■ **Data excerpts**
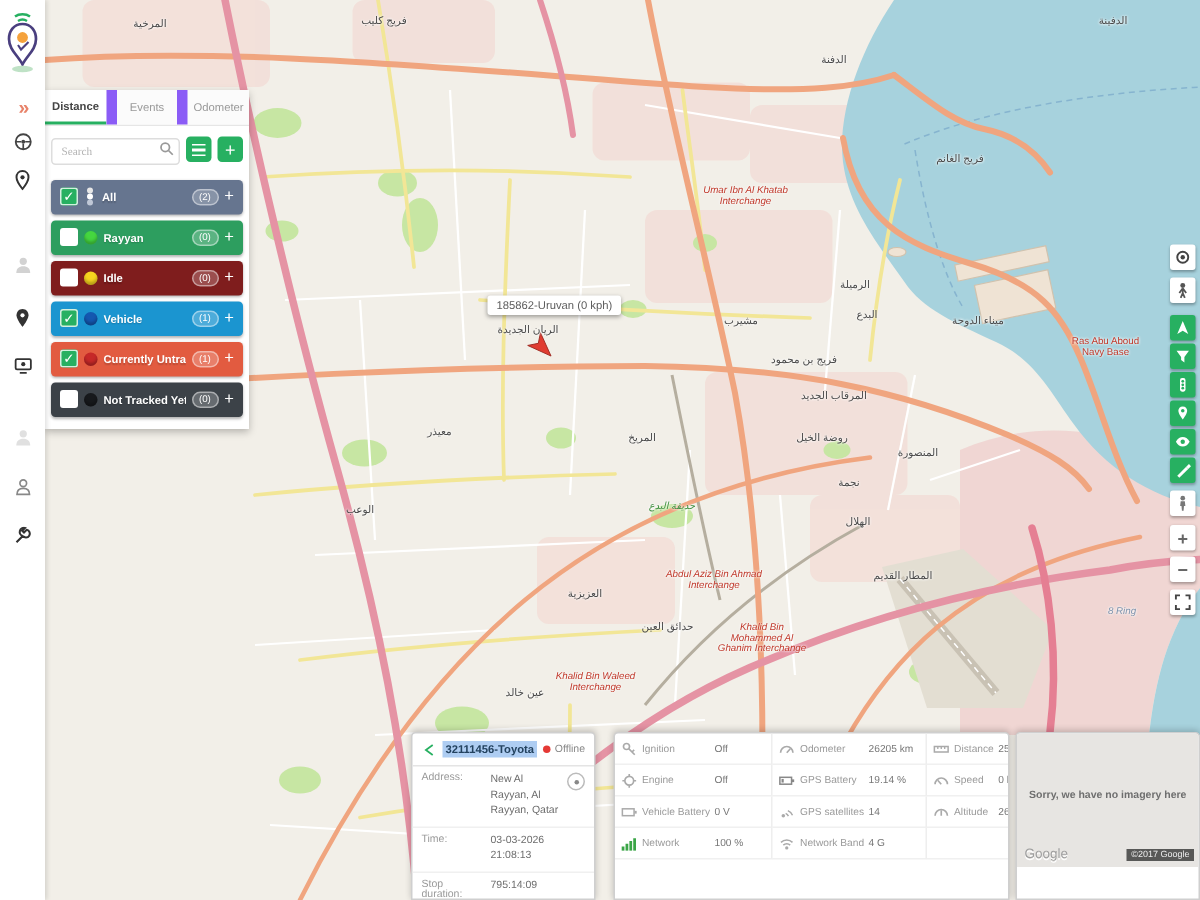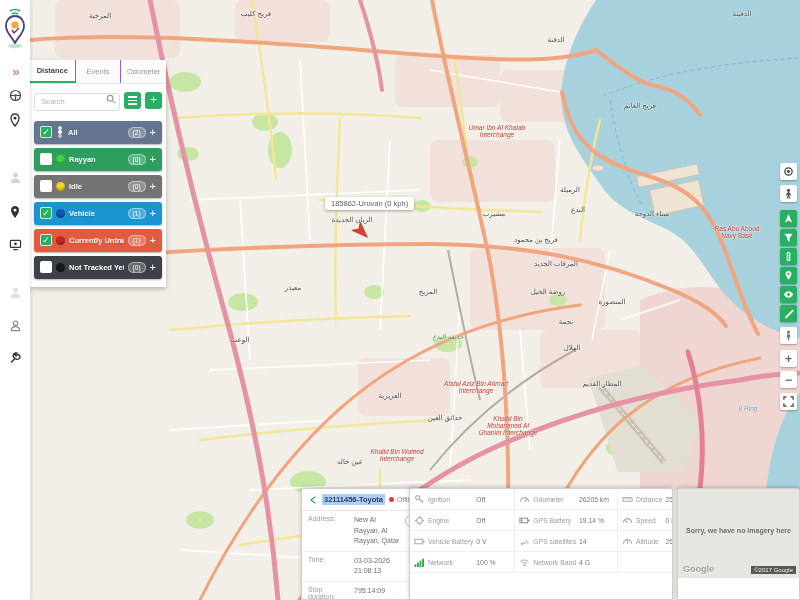--- a/index.html
+++ b/index.html
@@ -26,7 +26,7 @@
   
   #sidebar { position:absolute; left:30px; top:60px; width:136px; background:#fff; box-shadow:0 2px 5px rgba(0,0,0,.25); z-index:25; padding-bottom:8px; }
   #tabs { display:flex; height:24px; border-bottom:1px solid #e6e6e6; }
-  .tab { flex:1; font-size:7.5px; color:#999; background:#fbfbfb; display:flex; align-items:center; justify-content:center; border-left:1px solid #8b5cf6; cursor:pointer; }
+  .tab { flex:1; font-size:7.5px; color:#999; background:#fbfbfb; display:flex; align-items:center; justify-content:center; border-left:7px solid #8b5cf6; cursor:pointer; }
   .tab:first-child { border-left:none; }
   .tab.active { background:#fff; color:#444; border-bottom:2px solid #27b061; font-weight:bold; }
   #search-row { display:flex; align-items:center; gap:4px; padding:6px 4px; }

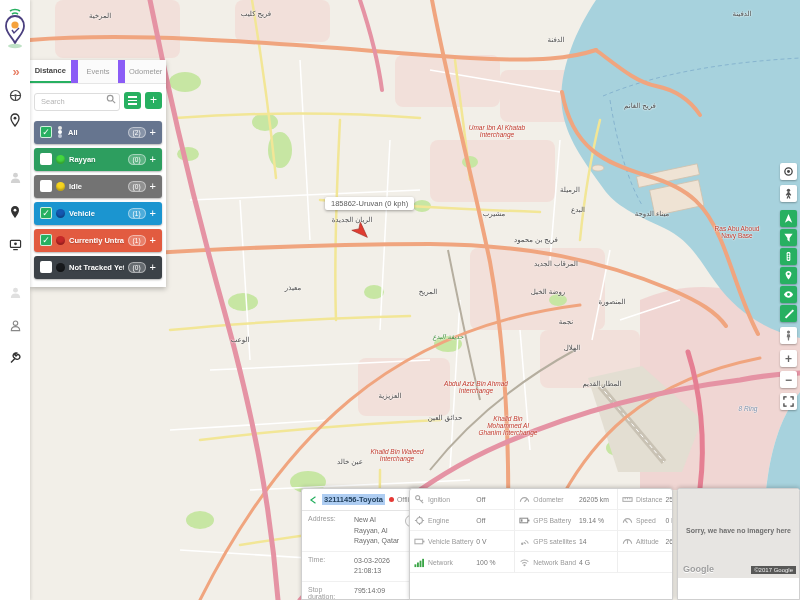--- a/index.html
+++ b/index.html
@@ -30,7 +30,7 @@
   .tab:first-child { border-left:none; }
   .tab.active { background:#fff; color:#444; border-bottom:2px solid #27b061; font-weight:bold; }
   #search-row { display:flex; align-items:center; gap:4px; padding:6px 4px; }
-  #search-wrap { position:relative; flex:1; }
+  #search-wrap { position:relative; flex:1;font-family:Liberation Serif, serif; }
   #search-input { width:100%; height:18px; border:1px solid #ddd; border-radius:3px; font-size:7.5px; padding:0 16px 0 6px; color:#555; outline:none; font-family:inherit; }
   #search-input::placeholder { color:#b5b5b5; }
   #search-ic { position:absolute; right:4px; top:4px; }

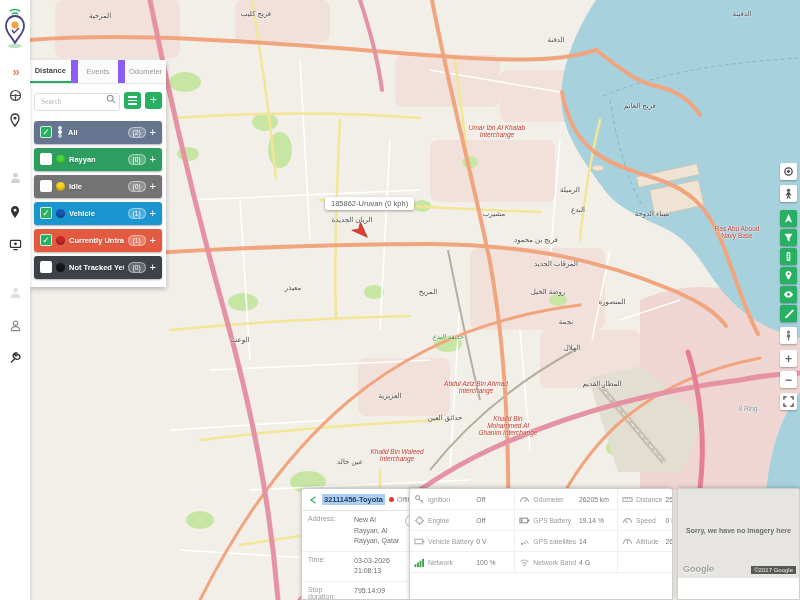--- a/index.html
+++ b/index.html
@@ -400,7 +400,7 @@
       <span class="fcount">(0)</span>
       <span class="fplus">+</span>
     </div>
-    <div class="filter-row" style="background: #737373;">
+    <div class="filter-row" style="background: #7f1d1d;">
       <span class="cb"></span>
         <span class="dot" style="background: rgb(246, 212, 31);"></span>
       <span class="flabel">Idle</span>

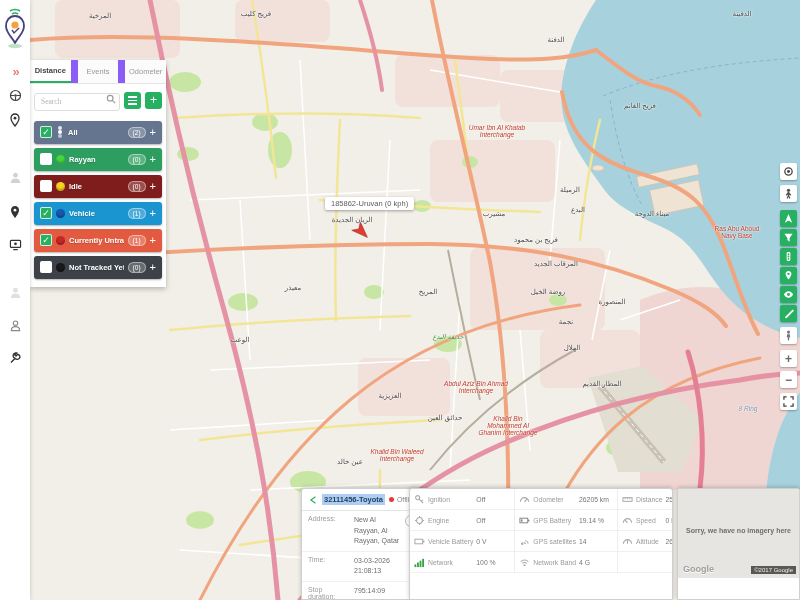--- a/index.html
+++ b/index.html
@@ -60,7 +60,7 @@
   .panel { position:absolute; top:488px; height:112px; background:#fff; border:1px solid #cfcfcf; border-radius:3px 3px 0 0; box-shadow:0 -1px 4px rgba(0,0,0,.2); z-index:40; overflow:hidden; }
   .panel-hd { height:22px; border-bottom:1px solid #e4e4e4; display:flex; align-items:center; padding:0 6px; gap:4px; }
   .panel-title { font-size:8px; color:#666; }
-  #vehicle-panel { left:301px; width:123px; }
+  #vehicle-panel { left:274px; width:123px; }
   #veh-name { font-size:7.5px; font-weight:bold; color:#23425f; background:#aecdf2; padding:1px 2px; white-space:nowrap; overflow:hidden; }
   #veh-status { margin-left:auto; display:flex; align-items:center; gap:3px; font-size:7px; color:#888; flex:none; }
   #veh-status .sdot { width:5px; height:5px; border-radius:50%; background:#e53935; }

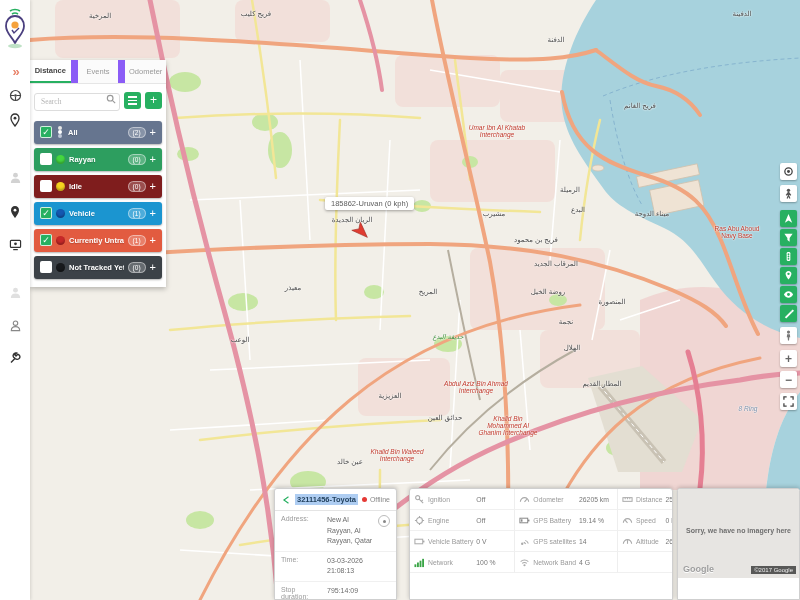--- a/index.html
+++ b/index.html
@@ -84,7 +84,7 @@
   #sv-icon i { position:absolute; left:3px; top:3px; width:5px; height:5px; border-radius:50%; background:#fff; }
   #sv-body { position:relative; height:89px; background:#e7e5e2; }
   #sv-msg { position:absolute; left:0; right:0; top:38px; text-align:center; font-size:7px; font-weight:bold; color:#6e6e6e; }
-  #sv-logo { position:absolute; left:5px; bottom:4px; font-size:9px; font-weight:bold; color:#9e9e9e; text-shadow:0 1px 0 #fff; }
+  #sv-logo { position:absolute; left:5px; bottom:4px; font-size:9px; font-weight:normal; color:#9e9e9e; text-shadow:0 1px 0 #fff; }
   #sv-attr { position:absolute; right:3px; bottom:4px; background:rgba(40,40,40,.75); color:#eee; font-size:6px; padding:1px 3px; }
 </style>
 </head>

■ **Try it**
Reproduce the data above exactly, but only from the line containing "-60,7 +60,7 @@" through the line containing "-84,7 +84,7 @@"; skip the pictures.

■ **Output for this exercise**
@@ -60,7 +60,7 @@
   .panel { position:absolute; top:488px; height:112px; background:#fff; border:1px solid #cfcfcf; border-radius:3px 3px 0 0; box-shadow:0 -1px 4px rgba(0,0,0,.2); z-index:40; overflow:hidden; }
   .panel-hd { height:22px; border-bottom:1px solid #e4e4e4; display:flex; align-items:center; padding:0 6px; gap:4px; }
   .panel-title { font-size:8px; color:#666; }
-  #vehicle-panel { left:301px; width:123px; }
+  #vehicle-panel { left:274px; width:123px; }
   #veh-name { font-size:7.5px; font-weight:bold; color:#23425f; background:#aecdf2; padding:1px 2px; white-space:nowrap; overflow:hidden; }
   #veh-status { margin-left:auto; display:flex; align-items:center; gap:3px; font-size:7px; color:#888; flex:none; }
   #veh-status .sdot { width:5px; height:5px; border-radius:50%; background:#e53935; }

--- a/index.html
+++ b/index.html
@@ -84,7 +84,7 @@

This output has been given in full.